- [WHAT THE TASK REQUIRES]
From the top of the entries, reproduce each line exactly, stopping after the line that contains "Rename \Conekta\Resource to \Conekta\ConektaResource". Omit pictures.
### MATERIAL SHOWN
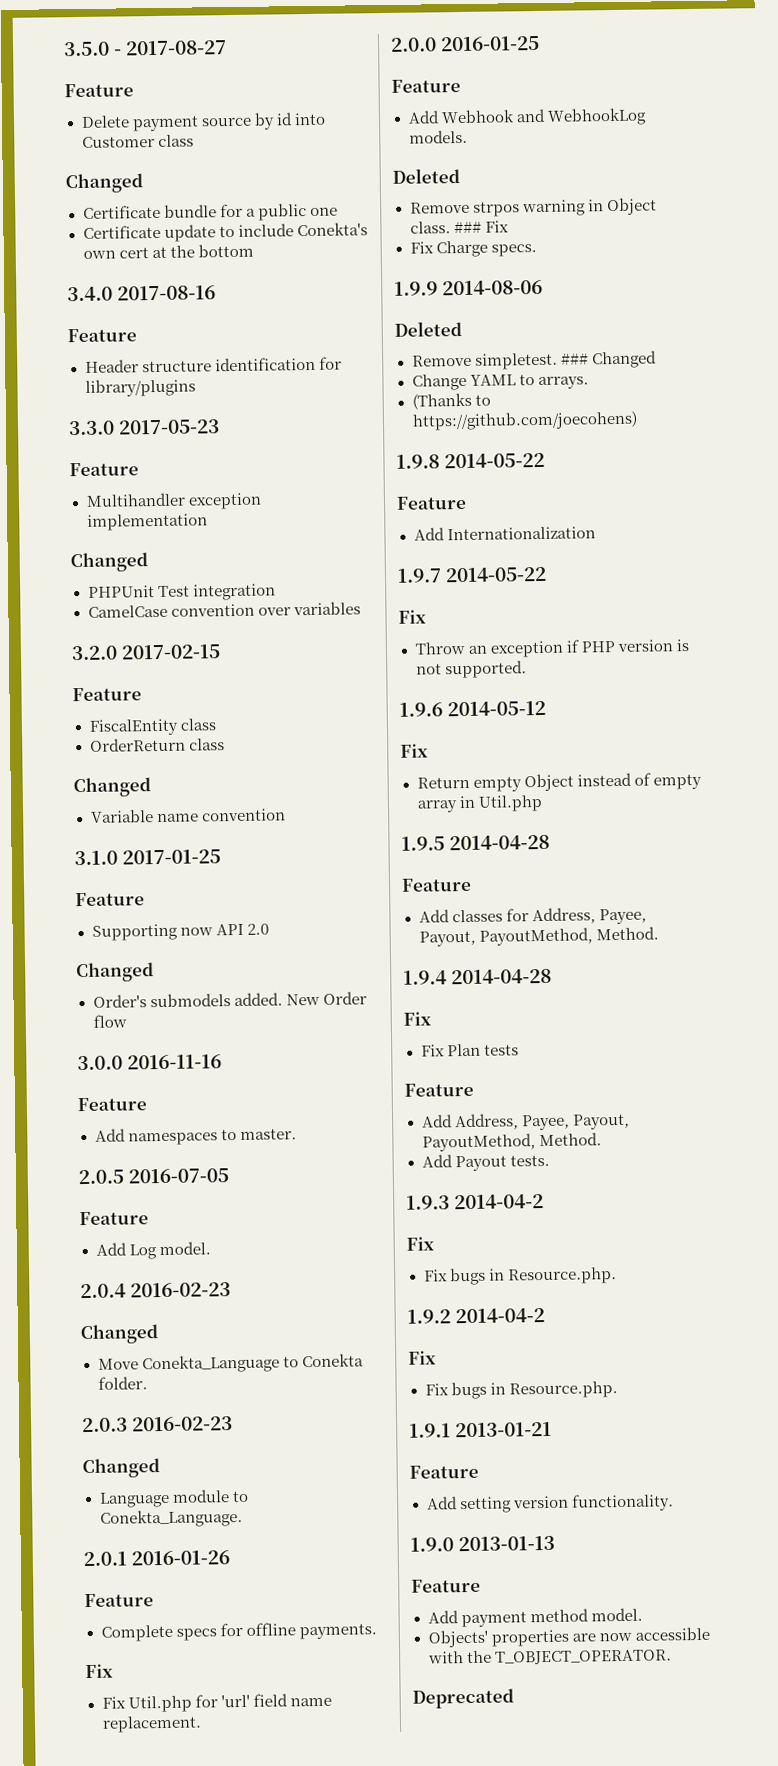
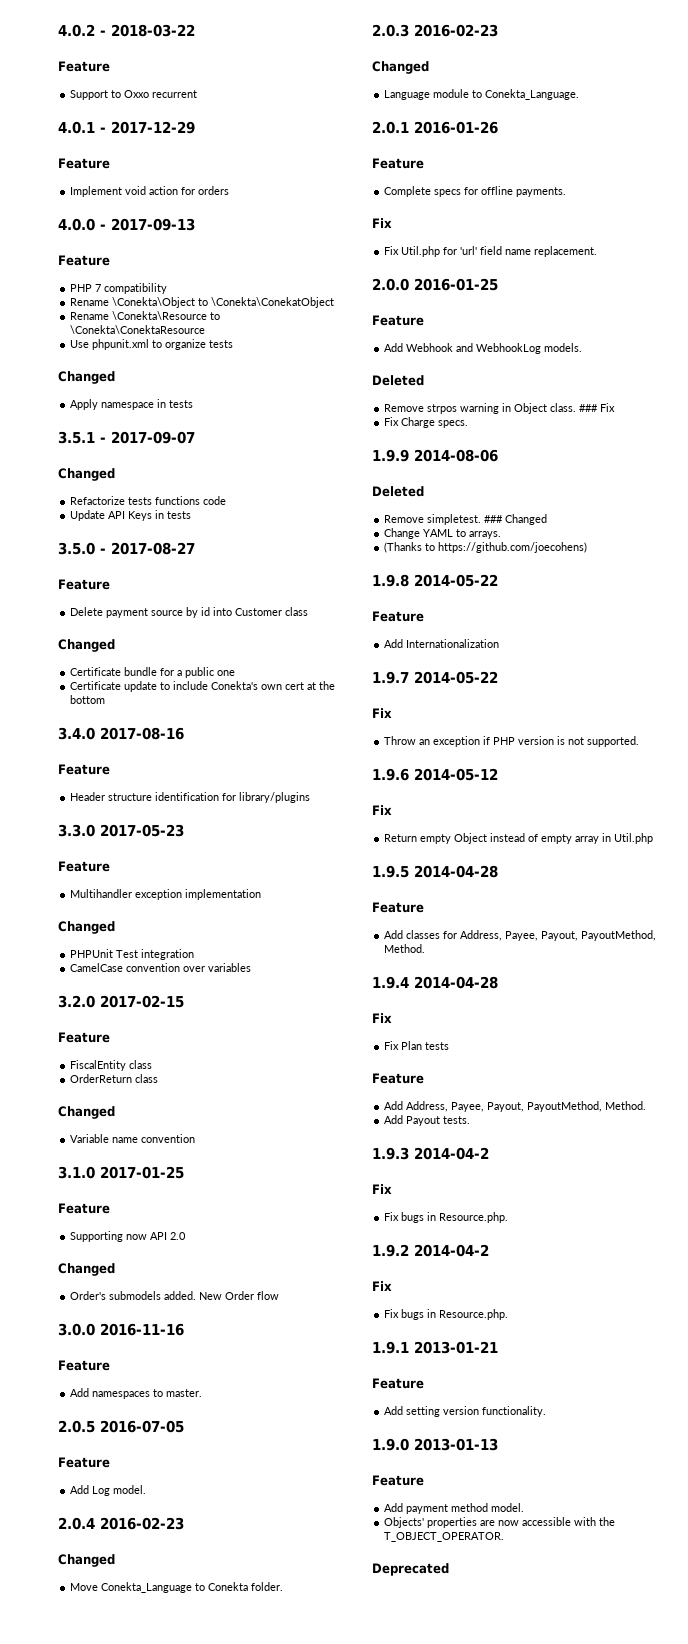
+ 4.0.2 - 2018-03-22
+ Feature
+ Support to Oxxo recurrent
+ 4.0.1 - 2017-12-29
+ Feature
+ Implement void action for orders
+ 4.0.0 - 2017-09-13
+ Feature
+ PHP 7 compatibility
+ Rename \Conekta\Object to \Conekta\ConekatObject
+ Rename \Conekta\Resource to \Conekta\ConektaResource
+ Use phpunit.xml to organize tests
+ Changed
+ Apply namespace in tests
+ 3.5.1 - 2017-09-07
+ Changed
+ Refactorize tests functions code
+ Update API Keys in tests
######
- [RESULT FOR THIS TASK]
+ 4.0.2 - 2018-03-22
+ Feature
+ Support to Oxxo recurrent
+ 4.0.1 - 2017-12-29
+ Feature
+ Implement void action for orders
+ 4.0.0 - 2017-09-13
+ Feature
+ PHP 7 compatibility
+ Rename \Conekta\Object to \Conekta\ConekatObject
+ Rename \Conekta\Resource to \Conekta\ConektaResource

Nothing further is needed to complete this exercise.